Data for this exercise =
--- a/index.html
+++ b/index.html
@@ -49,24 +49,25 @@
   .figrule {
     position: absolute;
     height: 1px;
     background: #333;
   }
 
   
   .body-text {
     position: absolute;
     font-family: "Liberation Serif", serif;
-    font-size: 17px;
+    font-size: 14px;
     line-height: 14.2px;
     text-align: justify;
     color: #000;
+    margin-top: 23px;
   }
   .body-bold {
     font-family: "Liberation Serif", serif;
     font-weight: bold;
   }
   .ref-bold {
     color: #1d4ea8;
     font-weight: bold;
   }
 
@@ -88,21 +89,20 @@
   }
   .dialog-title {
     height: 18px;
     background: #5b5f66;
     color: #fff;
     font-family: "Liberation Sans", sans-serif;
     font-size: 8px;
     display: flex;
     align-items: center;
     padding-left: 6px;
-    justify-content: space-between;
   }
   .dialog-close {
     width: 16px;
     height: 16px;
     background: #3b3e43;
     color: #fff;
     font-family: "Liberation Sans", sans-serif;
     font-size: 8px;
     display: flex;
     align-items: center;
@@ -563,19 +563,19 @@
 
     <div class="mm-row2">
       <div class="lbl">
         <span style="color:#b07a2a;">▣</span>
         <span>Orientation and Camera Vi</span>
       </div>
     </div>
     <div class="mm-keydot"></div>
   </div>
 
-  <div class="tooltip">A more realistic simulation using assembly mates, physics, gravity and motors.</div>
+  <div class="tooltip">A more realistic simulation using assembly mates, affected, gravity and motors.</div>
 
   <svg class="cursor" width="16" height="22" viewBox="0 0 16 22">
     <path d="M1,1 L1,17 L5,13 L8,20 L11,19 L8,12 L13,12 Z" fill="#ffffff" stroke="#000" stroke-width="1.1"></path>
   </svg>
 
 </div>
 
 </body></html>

==

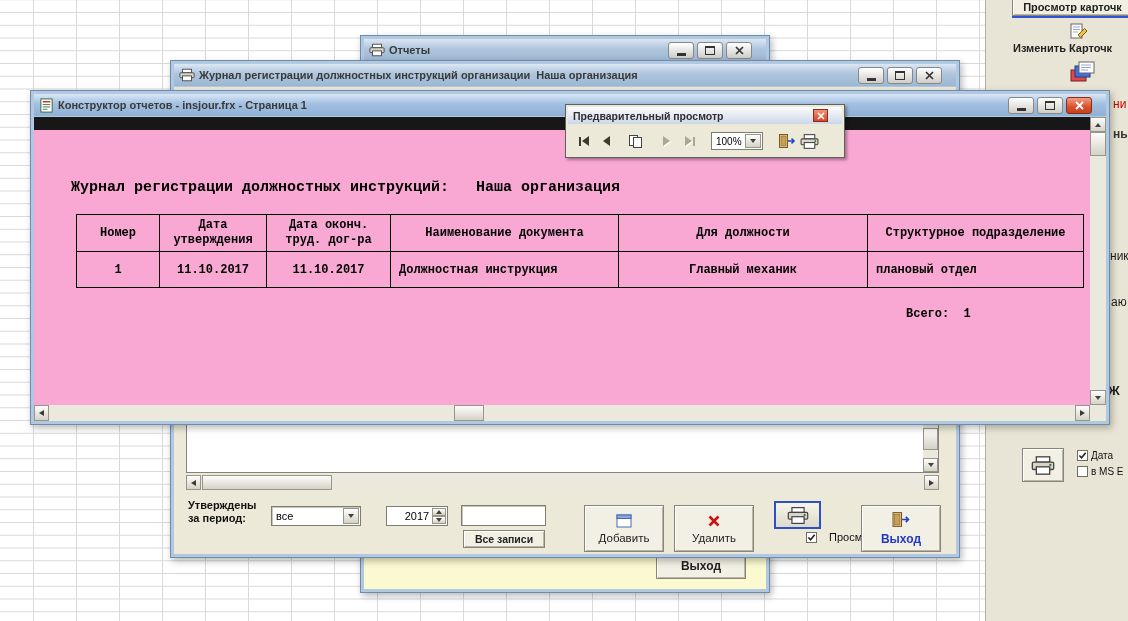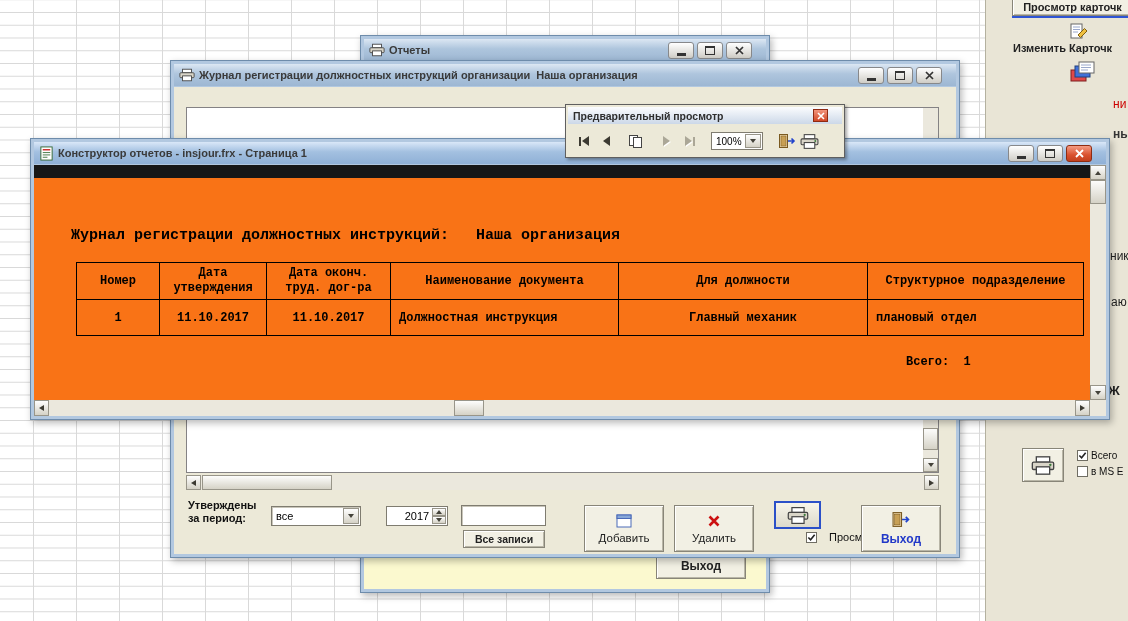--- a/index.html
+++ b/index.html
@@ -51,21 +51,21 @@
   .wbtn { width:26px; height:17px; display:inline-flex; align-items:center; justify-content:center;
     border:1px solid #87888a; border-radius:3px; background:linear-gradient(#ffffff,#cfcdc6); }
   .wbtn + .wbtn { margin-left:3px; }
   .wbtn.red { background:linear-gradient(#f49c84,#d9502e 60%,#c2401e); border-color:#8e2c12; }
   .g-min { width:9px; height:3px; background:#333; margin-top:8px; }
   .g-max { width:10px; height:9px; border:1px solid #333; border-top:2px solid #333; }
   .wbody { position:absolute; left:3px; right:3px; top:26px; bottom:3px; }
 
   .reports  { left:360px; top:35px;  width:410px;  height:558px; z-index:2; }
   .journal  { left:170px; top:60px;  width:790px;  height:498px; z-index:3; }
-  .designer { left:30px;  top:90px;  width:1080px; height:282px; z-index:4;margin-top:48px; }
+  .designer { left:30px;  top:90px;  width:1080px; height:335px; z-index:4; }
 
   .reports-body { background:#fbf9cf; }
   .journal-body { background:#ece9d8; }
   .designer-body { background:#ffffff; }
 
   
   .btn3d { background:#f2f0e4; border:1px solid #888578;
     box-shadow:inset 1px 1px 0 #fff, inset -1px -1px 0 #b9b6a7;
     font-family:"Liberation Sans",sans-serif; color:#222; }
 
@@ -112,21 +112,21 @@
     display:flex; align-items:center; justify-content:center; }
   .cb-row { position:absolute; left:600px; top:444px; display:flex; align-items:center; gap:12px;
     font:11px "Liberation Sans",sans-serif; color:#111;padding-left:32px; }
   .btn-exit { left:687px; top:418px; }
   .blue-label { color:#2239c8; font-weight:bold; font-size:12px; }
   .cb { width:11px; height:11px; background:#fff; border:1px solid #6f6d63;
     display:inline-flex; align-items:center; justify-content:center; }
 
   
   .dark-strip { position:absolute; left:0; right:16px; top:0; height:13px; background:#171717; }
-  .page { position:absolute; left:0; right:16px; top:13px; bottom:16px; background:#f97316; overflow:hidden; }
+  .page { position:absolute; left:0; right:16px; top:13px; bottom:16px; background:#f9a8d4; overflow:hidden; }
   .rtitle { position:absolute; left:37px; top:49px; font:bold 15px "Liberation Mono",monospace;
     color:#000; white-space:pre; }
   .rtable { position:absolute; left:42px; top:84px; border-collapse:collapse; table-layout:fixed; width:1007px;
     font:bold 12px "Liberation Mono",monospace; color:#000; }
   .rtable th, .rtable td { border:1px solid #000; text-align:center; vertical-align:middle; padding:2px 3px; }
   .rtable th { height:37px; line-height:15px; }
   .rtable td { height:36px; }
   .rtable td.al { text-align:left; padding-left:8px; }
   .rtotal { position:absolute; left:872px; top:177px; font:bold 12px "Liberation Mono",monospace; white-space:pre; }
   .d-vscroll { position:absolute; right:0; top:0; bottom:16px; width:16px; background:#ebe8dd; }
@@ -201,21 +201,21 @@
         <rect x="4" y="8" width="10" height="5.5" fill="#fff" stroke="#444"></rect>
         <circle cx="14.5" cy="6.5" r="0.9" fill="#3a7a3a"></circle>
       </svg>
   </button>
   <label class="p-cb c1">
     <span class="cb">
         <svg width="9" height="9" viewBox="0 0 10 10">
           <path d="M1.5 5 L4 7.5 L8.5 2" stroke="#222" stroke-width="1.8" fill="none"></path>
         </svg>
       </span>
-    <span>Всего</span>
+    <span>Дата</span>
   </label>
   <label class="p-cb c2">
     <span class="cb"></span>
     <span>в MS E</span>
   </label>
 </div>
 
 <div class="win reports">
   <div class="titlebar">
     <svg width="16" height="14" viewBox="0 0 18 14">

...

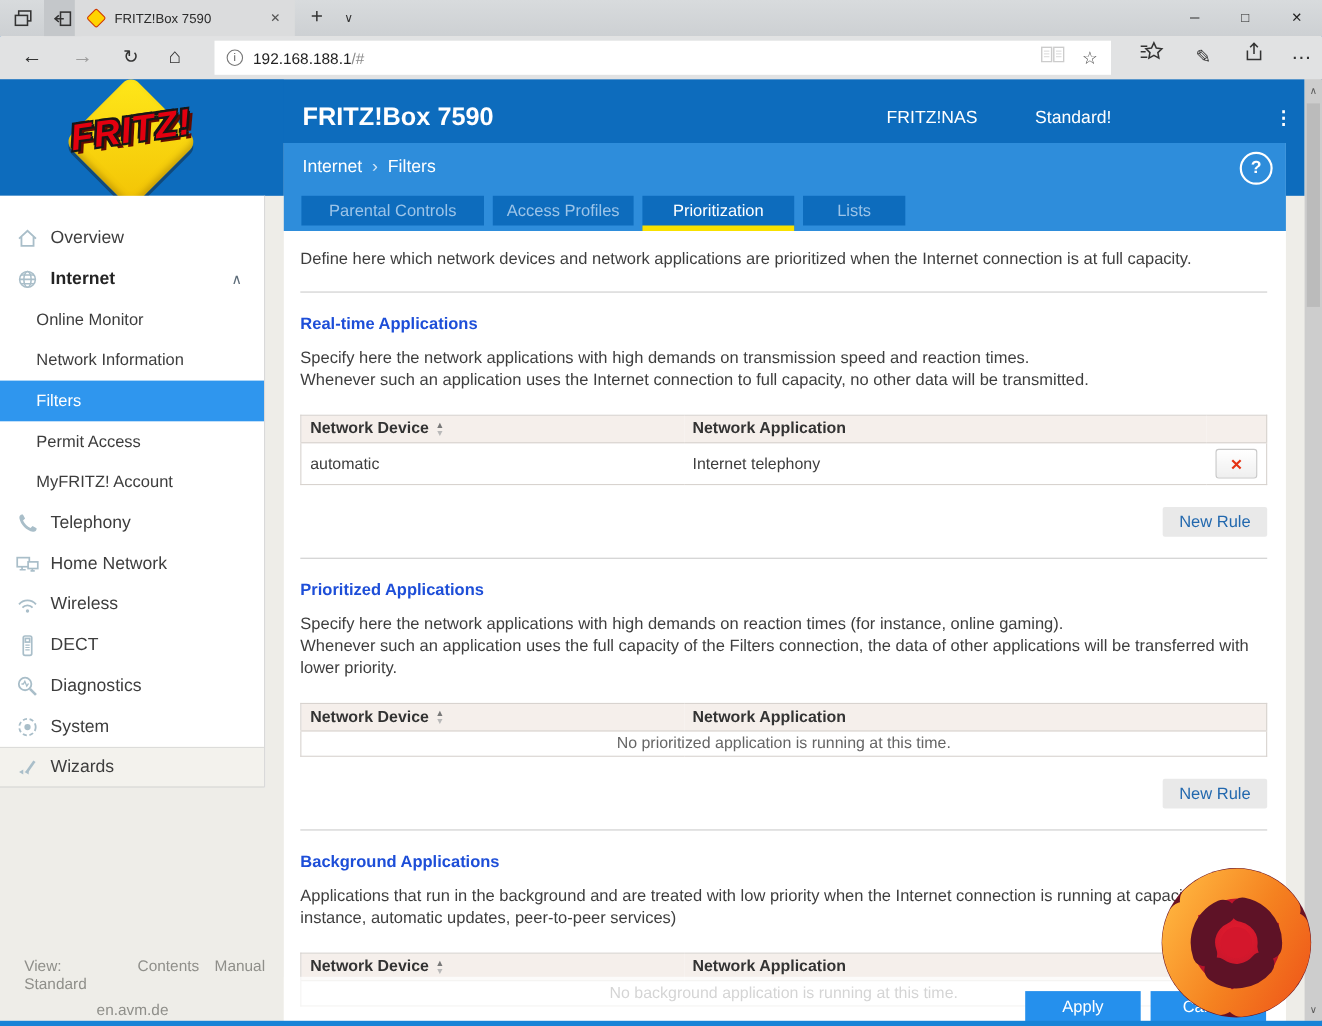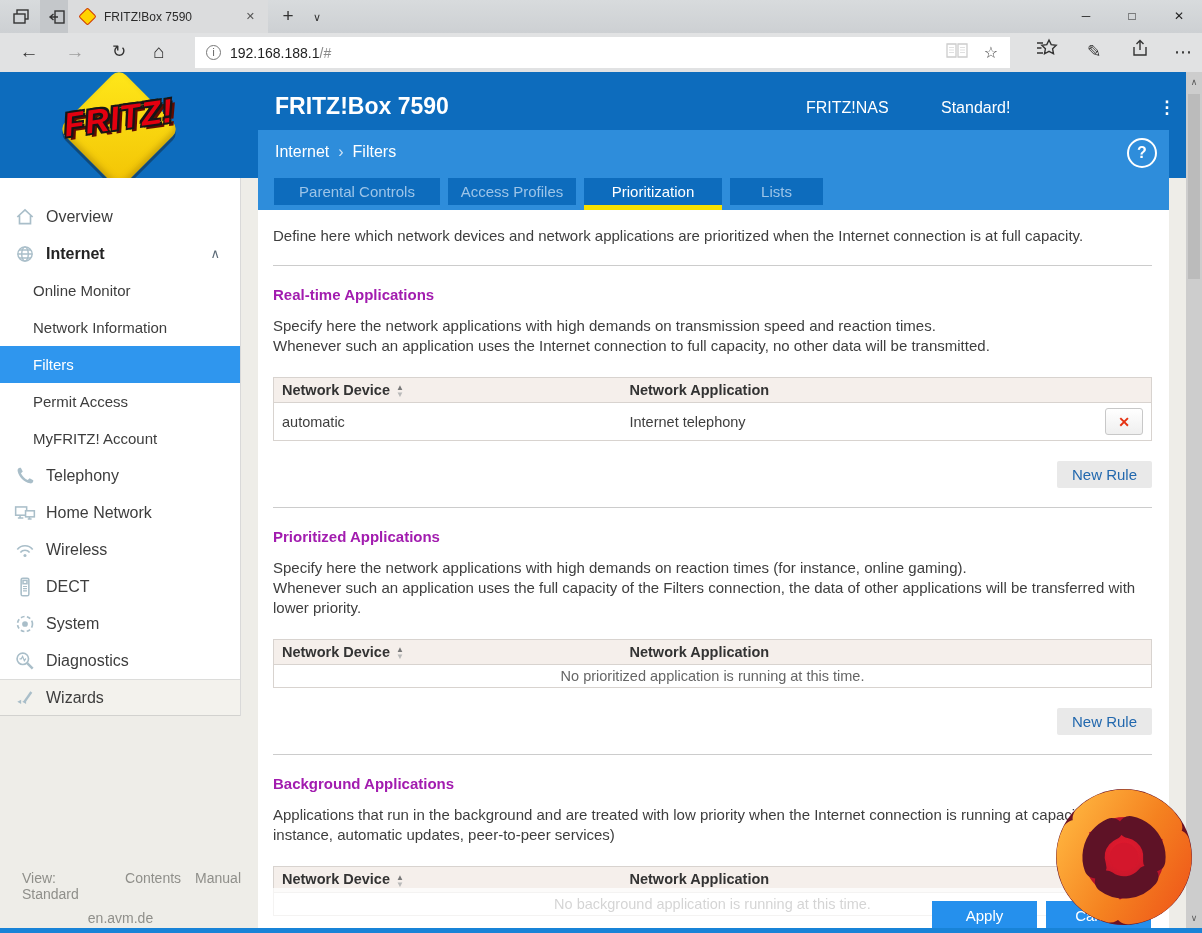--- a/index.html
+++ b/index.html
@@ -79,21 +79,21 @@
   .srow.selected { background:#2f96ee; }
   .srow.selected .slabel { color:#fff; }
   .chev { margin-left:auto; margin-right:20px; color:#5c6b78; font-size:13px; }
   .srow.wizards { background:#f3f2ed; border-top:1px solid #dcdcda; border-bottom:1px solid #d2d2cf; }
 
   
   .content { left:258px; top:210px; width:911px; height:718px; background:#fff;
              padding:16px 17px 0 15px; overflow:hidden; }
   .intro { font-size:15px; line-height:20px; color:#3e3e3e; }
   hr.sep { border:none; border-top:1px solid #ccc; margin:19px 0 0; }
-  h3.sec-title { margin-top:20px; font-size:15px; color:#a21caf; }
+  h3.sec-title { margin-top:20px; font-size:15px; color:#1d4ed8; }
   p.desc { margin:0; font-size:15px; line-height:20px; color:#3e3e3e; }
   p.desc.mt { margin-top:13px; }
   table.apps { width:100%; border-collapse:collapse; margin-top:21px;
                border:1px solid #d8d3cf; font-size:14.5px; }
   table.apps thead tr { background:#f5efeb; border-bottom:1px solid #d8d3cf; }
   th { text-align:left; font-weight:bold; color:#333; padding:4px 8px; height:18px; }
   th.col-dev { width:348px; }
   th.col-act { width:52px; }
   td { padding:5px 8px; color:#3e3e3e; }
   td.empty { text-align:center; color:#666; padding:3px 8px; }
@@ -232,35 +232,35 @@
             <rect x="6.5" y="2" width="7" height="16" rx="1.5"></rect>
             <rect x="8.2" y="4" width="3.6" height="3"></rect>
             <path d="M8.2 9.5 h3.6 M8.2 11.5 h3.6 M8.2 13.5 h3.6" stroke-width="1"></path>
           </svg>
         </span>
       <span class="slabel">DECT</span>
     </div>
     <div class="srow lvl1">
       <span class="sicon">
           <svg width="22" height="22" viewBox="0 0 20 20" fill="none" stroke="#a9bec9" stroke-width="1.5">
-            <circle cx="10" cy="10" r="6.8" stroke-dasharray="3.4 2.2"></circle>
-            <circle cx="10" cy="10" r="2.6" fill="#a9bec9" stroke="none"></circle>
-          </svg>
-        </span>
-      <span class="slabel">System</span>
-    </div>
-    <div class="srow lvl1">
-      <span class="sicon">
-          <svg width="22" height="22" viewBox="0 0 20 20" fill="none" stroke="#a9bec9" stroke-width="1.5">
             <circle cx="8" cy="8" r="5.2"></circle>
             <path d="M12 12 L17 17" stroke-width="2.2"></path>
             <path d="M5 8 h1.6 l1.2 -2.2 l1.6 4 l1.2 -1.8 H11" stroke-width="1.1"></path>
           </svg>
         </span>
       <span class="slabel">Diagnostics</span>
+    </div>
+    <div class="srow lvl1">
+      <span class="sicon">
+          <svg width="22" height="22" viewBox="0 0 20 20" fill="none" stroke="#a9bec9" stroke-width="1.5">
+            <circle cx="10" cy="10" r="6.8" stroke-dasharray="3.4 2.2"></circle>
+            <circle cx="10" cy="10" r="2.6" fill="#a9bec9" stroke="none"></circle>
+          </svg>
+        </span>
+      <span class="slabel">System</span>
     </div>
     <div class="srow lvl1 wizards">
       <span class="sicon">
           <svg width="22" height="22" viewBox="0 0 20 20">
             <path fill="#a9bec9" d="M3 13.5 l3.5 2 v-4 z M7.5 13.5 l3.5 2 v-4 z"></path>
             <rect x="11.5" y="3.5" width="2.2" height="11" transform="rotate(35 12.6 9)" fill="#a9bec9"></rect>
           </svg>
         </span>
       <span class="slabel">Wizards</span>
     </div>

Work task =
Filter the entries down to the lines that include the string "realistic".

Result for this task =
-  <div class="tooltip">A more realistic simulation using assembly mates, physics, gravity and motors.</div>
+  <div class="tooltip">A more realistic simulation using assembly mates, affected, gravity and motors.</div>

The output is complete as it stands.